When they brawled their way back to the ring, Jerry latched AJ’s wrist into the handcuffs he’d hung from the middle rope early on in the match. This was clearly the end, there was no way out for AJ now, but still kicked and chopped and even spit at Jerry (ooooo!). Nevertheless, Jerry’s dominance was unavoidable now. AJ still refused to quit as Jerry pummeled him, and suddenly Lady Stripes was out at ringside, dressed down from her ref gear but all business, no longer a damsel in distress about this whole hot mess but instead the senior official of an athletic event, stepping into her power and doing what needed to be done.

She went straight to AJ in his handcuffs and told him he had to quit. When he refused, she grabbed a towel from the commentary table and flung it into the ring. Ref Russ looked sheepish—his own narrative seems to be about these catch-22 conundrums that pop up in the matches he officiates—because he couldn’t really do anything about a towel thrown in, even by his supervisor, since the I QUIT stipulations were very clear. 

And then Lady Stripes climbed into the ring and challenged Jerry herself!

She stood between her love and his nemesis, like come at me bro at this very tall and unhinged villain who was still itching to inflict more humiliation.
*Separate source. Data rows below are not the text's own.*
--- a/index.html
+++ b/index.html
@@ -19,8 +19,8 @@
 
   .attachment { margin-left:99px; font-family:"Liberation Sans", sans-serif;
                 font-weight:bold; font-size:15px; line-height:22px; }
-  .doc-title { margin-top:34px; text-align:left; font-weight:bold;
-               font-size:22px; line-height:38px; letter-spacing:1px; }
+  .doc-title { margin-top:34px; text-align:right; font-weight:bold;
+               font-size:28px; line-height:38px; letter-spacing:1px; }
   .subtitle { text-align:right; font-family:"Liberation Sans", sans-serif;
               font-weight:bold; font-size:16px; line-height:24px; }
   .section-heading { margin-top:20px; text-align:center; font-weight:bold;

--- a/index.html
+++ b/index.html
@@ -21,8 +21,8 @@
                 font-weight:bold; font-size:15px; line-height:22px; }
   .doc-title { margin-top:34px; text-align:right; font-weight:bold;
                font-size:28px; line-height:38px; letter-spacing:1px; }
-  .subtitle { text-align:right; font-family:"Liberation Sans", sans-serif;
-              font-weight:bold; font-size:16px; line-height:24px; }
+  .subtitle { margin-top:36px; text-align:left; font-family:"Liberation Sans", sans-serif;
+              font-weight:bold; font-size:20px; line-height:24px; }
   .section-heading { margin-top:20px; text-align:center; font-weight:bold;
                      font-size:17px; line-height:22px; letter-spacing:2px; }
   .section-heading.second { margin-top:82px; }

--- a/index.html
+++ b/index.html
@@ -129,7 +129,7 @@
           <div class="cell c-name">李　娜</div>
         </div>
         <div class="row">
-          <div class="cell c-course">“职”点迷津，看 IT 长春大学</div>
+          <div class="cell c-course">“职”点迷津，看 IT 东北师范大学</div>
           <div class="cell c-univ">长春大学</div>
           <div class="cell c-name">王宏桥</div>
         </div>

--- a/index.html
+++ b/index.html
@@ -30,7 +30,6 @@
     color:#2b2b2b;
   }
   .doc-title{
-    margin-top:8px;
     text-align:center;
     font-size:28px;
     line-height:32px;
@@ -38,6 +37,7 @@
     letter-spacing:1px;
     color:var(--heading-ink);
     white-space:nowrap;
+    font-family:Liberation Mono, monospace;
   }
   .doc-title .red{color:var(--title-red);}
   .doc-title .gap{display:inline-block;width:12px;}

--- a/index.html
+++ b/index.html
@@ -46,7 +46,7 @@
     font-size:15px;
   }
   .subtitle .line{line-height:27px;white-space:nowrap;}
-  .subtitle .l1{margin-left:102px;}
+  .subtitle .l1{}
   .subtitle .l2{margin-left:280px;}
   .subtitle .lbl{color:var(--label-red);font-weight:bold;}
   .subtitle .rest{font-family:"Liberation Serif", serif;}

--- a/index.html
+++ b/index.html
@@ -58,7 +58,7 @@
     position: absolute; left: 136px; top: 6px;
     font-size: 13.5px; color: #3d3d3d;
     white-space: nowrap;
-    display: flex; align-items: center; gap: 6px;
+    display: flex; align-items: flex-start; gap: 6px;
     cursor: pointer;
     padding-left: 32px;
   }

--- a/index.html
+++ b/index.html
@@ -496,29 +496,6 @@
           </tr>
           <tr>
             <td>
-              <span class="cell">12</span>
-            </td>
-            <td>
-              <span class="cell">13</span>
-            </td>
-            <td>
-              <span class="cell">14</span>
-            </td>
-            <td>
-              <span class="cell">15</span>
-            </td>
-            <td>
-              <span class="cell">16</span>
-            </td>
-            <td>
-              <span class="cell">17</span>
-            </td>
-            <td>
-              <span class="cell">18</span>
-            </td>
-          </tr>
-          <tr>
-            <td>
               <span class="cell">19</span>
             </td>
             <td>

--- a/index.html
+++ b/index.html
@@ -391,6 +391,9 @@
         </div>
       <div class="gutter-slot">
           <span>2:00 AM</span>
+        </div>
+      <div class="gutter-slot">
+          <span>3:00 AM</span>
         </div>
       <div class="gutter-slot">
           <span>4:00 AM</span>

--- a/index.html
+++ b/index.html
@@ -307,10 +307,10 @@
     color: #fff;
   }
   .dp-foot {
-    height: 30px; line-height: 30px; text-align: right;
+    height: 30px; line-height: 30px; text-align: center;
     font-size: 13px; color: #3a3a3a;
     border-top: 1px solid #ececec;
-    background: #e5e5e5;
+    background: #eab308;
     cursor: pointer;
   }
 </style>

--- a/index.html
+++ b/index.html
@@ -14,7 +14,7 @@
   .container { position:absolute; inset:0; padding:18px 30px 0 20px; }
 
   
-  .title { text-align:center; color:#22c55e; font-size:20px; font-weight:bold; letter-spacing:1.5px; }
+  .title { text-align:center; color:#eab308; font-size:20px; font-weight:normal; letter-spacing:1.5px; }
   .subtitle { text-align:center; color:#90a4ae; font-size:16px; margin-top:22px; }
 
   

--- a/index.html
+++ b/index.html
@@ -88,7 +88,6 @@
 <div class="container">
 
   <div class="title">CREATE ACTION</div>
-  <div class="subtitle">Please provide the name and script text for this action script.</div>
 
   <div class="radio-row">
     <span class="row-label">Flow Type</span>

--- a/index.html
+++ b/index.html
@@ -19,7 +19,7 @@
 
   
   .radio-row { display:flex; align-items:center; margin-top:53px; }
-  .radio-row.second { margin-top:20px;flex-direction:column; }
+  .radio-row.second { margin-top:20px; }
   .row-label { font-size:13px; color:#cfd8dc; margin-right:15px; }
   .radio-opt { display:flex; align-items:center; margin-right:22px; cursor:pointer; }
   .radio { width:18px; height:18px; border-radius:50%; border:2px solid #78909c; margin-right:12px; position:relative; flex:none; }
There wasn’t a hint of fear in her stance, and she didn’t flinch when he took up the chair and came at her with it. And what a profound ironic moment, because Jerry wielding a chair against AJ’s badass fiancé was the thing that made AJ finally say “I quit.”

While that one mumbling voice in my head was urging me to stick around and say hello to my friends, I got out of there right quick once the I QUIT match was over. I had a feeling if I stayed I’d do that thing where I accidentally start speaking my mind and wind up making such a spectacle of myself I scare the straights. I filed out with the crowd and pretended to be ensconced in my phone so Fred Flintstone couldn’t fake friendly me again. As I emerged from the rec center into the balmy Alaska summer evening, I thought about how professional wrestling never fails to leave you with a paradox. While the raw ache in my heart from having been deemed too much woman to ring announce continues to haunt me daily, it has at the same time been deeply gratifying to have returned to my roots as a cantankerous smart mark, free to think for myself again. 

Oh and by the way, Mr. Flintstone, I go by ‘Ms.’ Or sometimes ’Professor’, but it’s high time I educate you: addressing a woman of my stature and credentials as ‘Miss’ is seriously bad form north of the Mason-Dixon line. BOY.